- **WORK TO COMPLETE**
Could you copy out all of the records below exactly, leaving out every picture?

- **EXTRACTED ENTRIES**
_ _ _
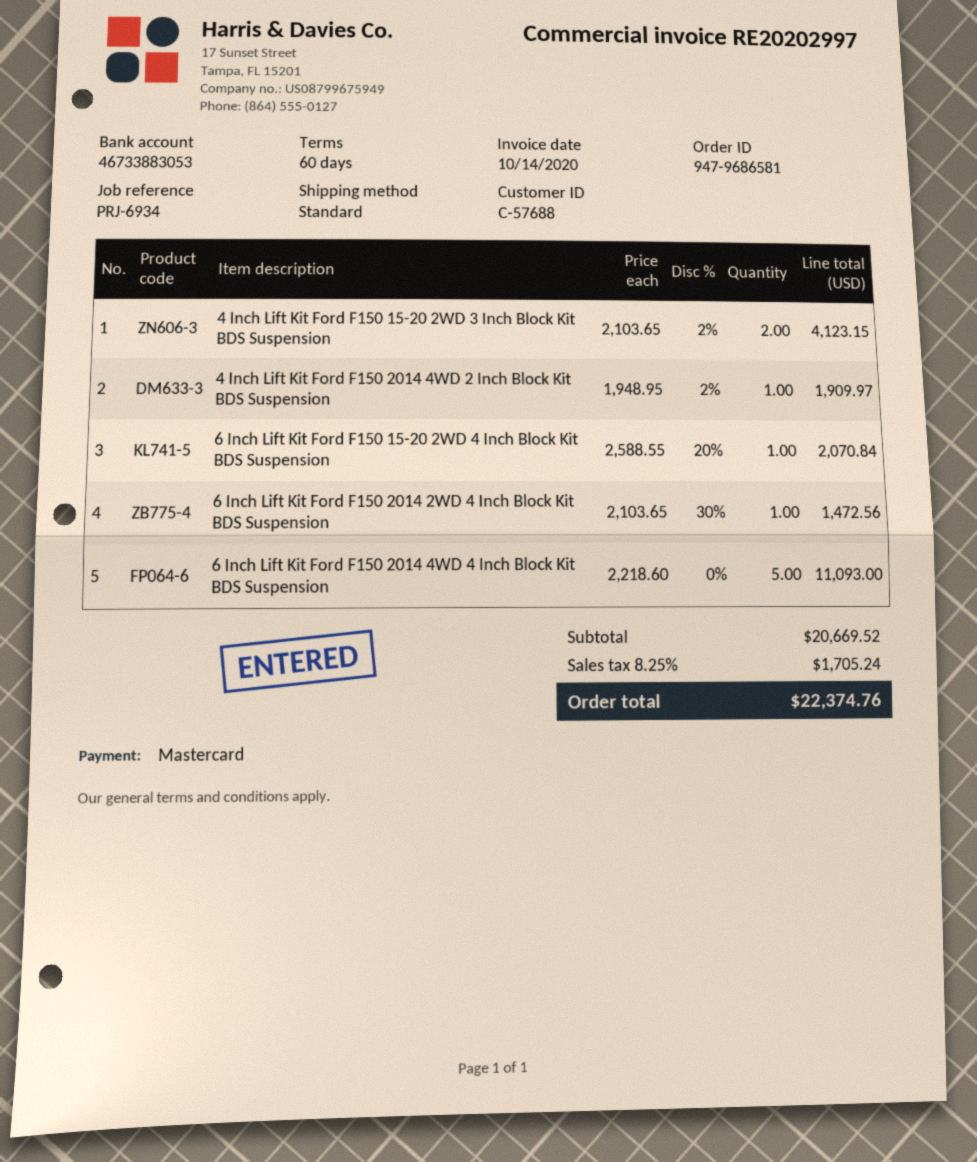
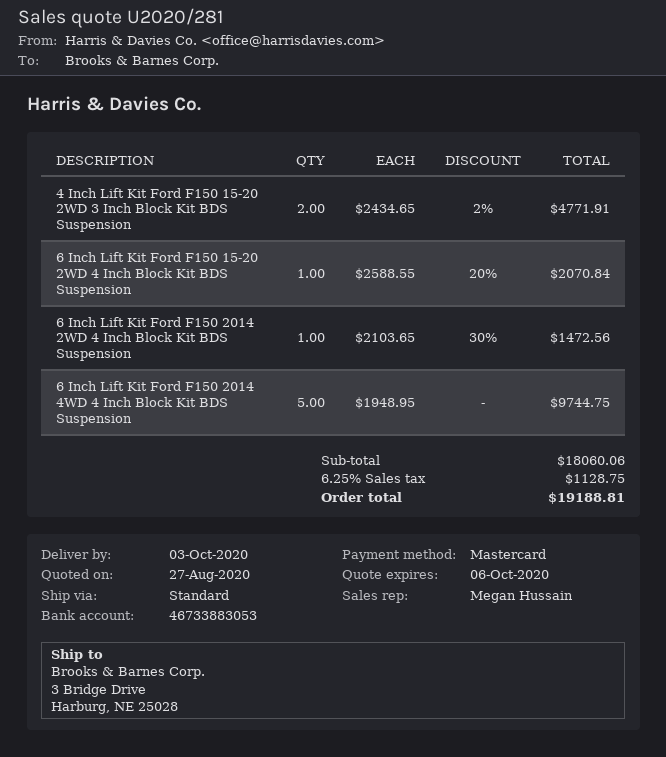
4 Inch Lift Kit Ford F150 15-20 2WD 3 Inch Block Kit BDS Suspension: 2 x 2103.65 - 2% = 4123.15 -> 2 x 2434.65 - 2% = 4771.91
4 Inch Lift Kit Ford F150 2014 4WD 2 Inch Block Kit BDS Suspension: 1 x 1948.95 - 2% = 1909.97 -> none
6 Inch Lift Kit Ford F150 2014 4WD 4 Inch Block Kit BDS Suspension: 5 x 2218.60 = 11093.00 -> 5 x 1948.95 = 9744.75
subtotal: 20669.52 -> 18060.06
tax: 8.25% = 1705.24 -> 6.25% = 1128.75
total: 22374.76 -> 19188.81

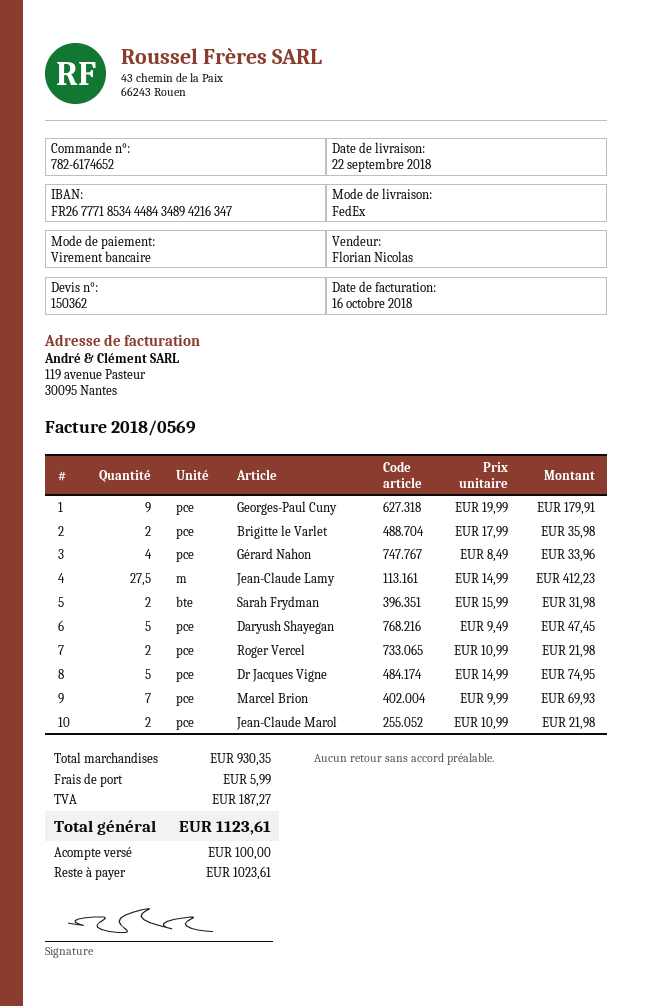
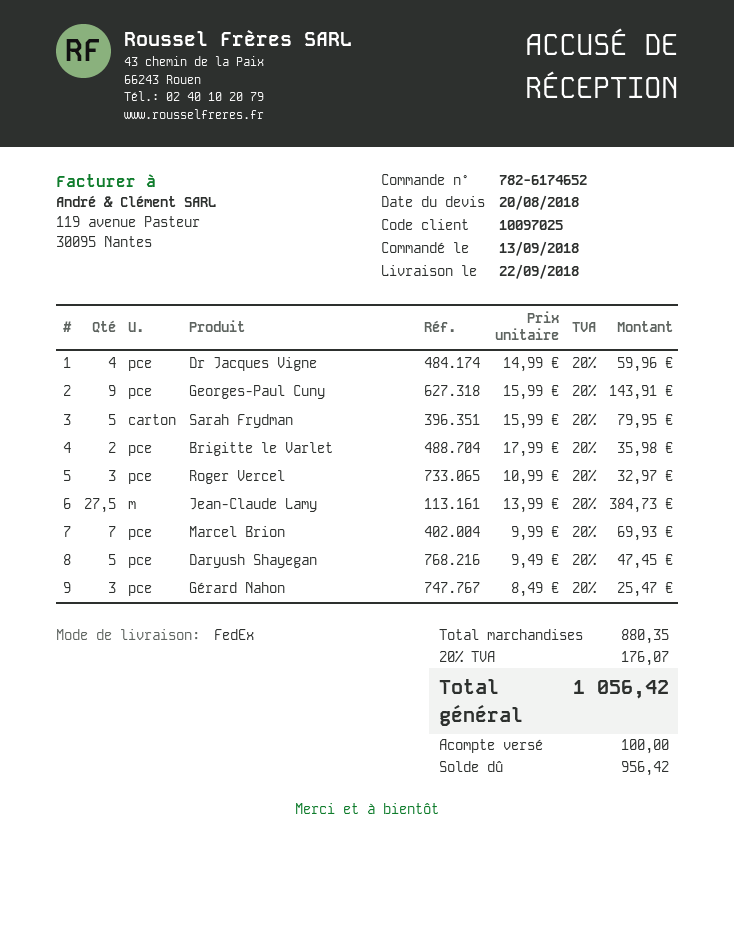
Georges-Paul Cuny: 9 x 19.99 = 179.91 -> 9 x 15.99 = 143.91
Gérard Nahon: 4 x 8.49 = 33.96 -> 3 x 8.49 = 25.47
Jean-Claude Lamy: 27.5 x 14.99 = 412.23 -> 27.5 x 13.99 = 384.73
Sarah Frydman: 2 x 15.99 = 31.98 -> 5 x 15.99 = 79.95
Roger Vercel: 2 x 10.99 = 21.98 -> 3 x 10.99 = 32.97
Dr Jacques Vigne: 5 x 14.99 = 74.95 -> 4 x 14.99 = 59.96
Jean-Claude Marol: 2 x 10.99 = 21.98 -> none
subtotal: 930.35 -> 880.35
shipping: 5.99 -> none
tax: 187.27 -> 176.07
total: 1123.61 -> 1056.42
balance: 1023.61 -> 956.42

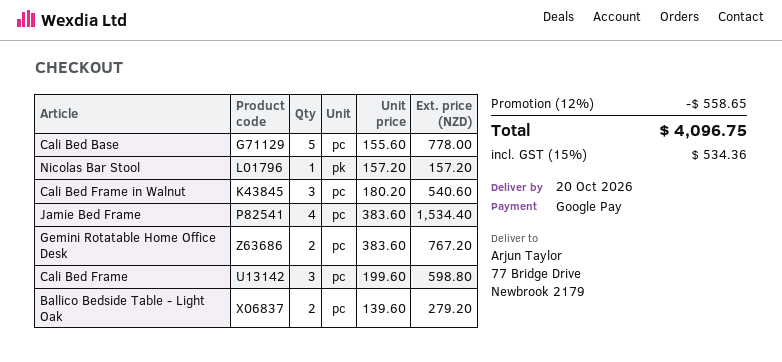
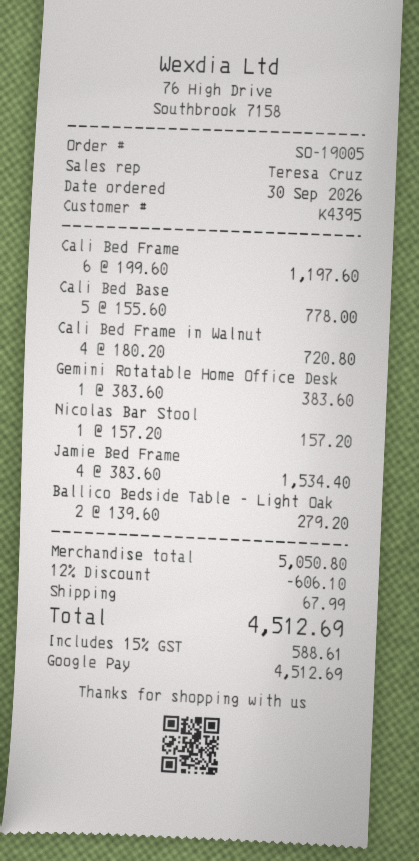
Cali Bed Frame in Walnut: 3 x 180.20 = 540.60 -> 4 x 180.20 = 720.80
Gemini Rotatable Home Office Desk: 2 x 383.60 = 767.20 -> 1 x 383.60 = 383.60
Cali Bed Frame: 3 x 199.60 = 598.80 -> 6 x 199.60 = 1197.60
discount: 12% = 558.65 -> 12% = 606.10
shipping: none -> 67.99
tax: 15% = 534.36 -> 15% = 588.61
total: 4096.75 -> 4512.69

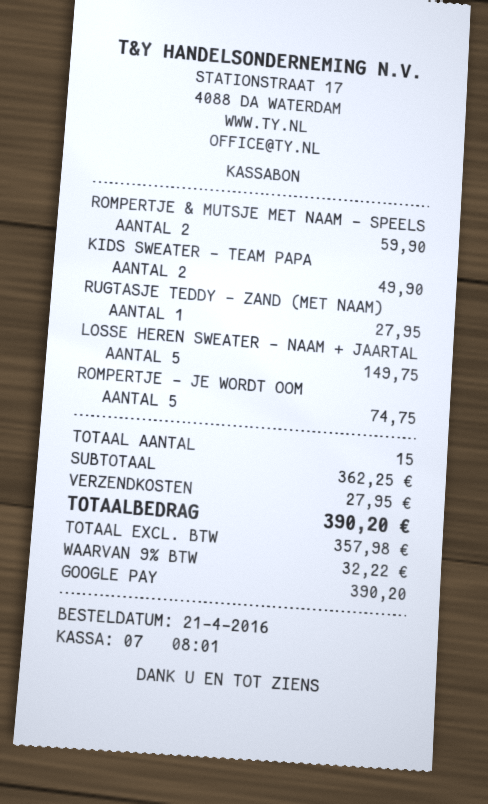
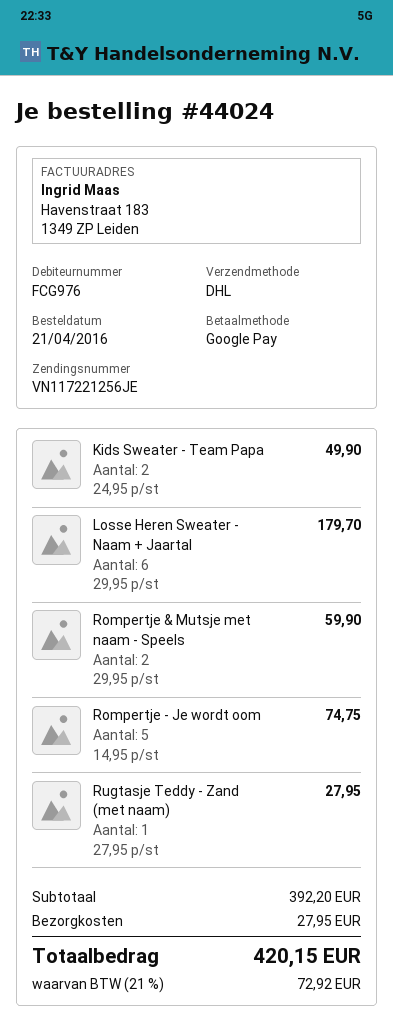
LOSSE HEREN SWEATER - NAAM + JAARTAL: 5 for 149.75 -> 6 for 179.70
subtotal: 362.25 -> 392.20
tax: 9% = 32.22 -> 21% = 72.92
total: 390.20 -> 420.15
_ _ _
- **ANSWER SPACE**
4 Inch Lift Kit Ford F150 15-20 2WD 3 Inch Block Kit BDS Suspension: 2 x 2103.65 - 2% = 4123.15 -> 2 x 2434.65 - 2% = 4771.91
4 Inch Lift Kit Ford F150 2014 4WD 2 Inch Block Kit BDS Suspension: 1 x 1948.95 - 2% = 1909.97 -> none
6 Inch Lift Kit Ford F150 2014 4WD 4 Inch Block Kit BDS Suspension: 5 x 2218.60 = 11093.00 -> 5 x 1948.95 = 9744.75
subtotal: 20669.52 -> 18060.06
tax: 8.25% = 1705.24 -> 6.25% = 1128.75
total: 22374.76 -> 19188.81

Georges-Paul Cuny: 9 x 19.99 = 179.91 -> 9 x 15.99 = 143.91
Gérard Nahon: 4 x 8.49 = 33.96 -> 3 x 8.49 = 25.47
Jean-Claude Lamy: 27.5 x 14.99 = 412.23 -> 27.5 x 13.99 = 384.73
Sarah Frydman: 2 x 15.99 = 31.98 -> 5 x 15.99 = 79.95
Roger Vercel: 2 x 10.99 = 21.98 -> 3 x 10.99 = 32.97
Dr Jacques Vigne: 5 x 14.99 = 74.95 -> 4 x 14.99 = 59.96
Jean-Claude Marol: 2 x 10.99 = 21.98 -> none
subtotal: 930.35 -> 880.35
shipping: 5.99 -> none
tax: 187.27 -> 176.07
total: 1123.61 -> 1056.42
balance: 1023.61 -> 956.42

Cali Bed Frame in Walnut: 3 x 180.20 = 540.60 -> 4 x 180.20 = 720.80
Gemini Rotatable Home Office Desk: 2 x 383.60 = 767.20 -> 1 x 383.60 = 383.60
Cali Bed Frame: 3 x 199.60 = 598.80 -> 6 x 199.60 = 1197.60
discount: 12% = 558.65 -> 12% = 606.10
shipping: none -> 67.99
tax: 15% = 534.36 -> 15% = 588.61
total: 4096.75 -> 4512.69

LOSSE HEREN SWEATER - NAAM + JAARTAL: 5 for 149.75 -> 6 for 179.70
subtotal: 362.25 -> 392.20
tax: 9% = 32.22 -> 21% = 72.92
total: 390.20 -> 420.15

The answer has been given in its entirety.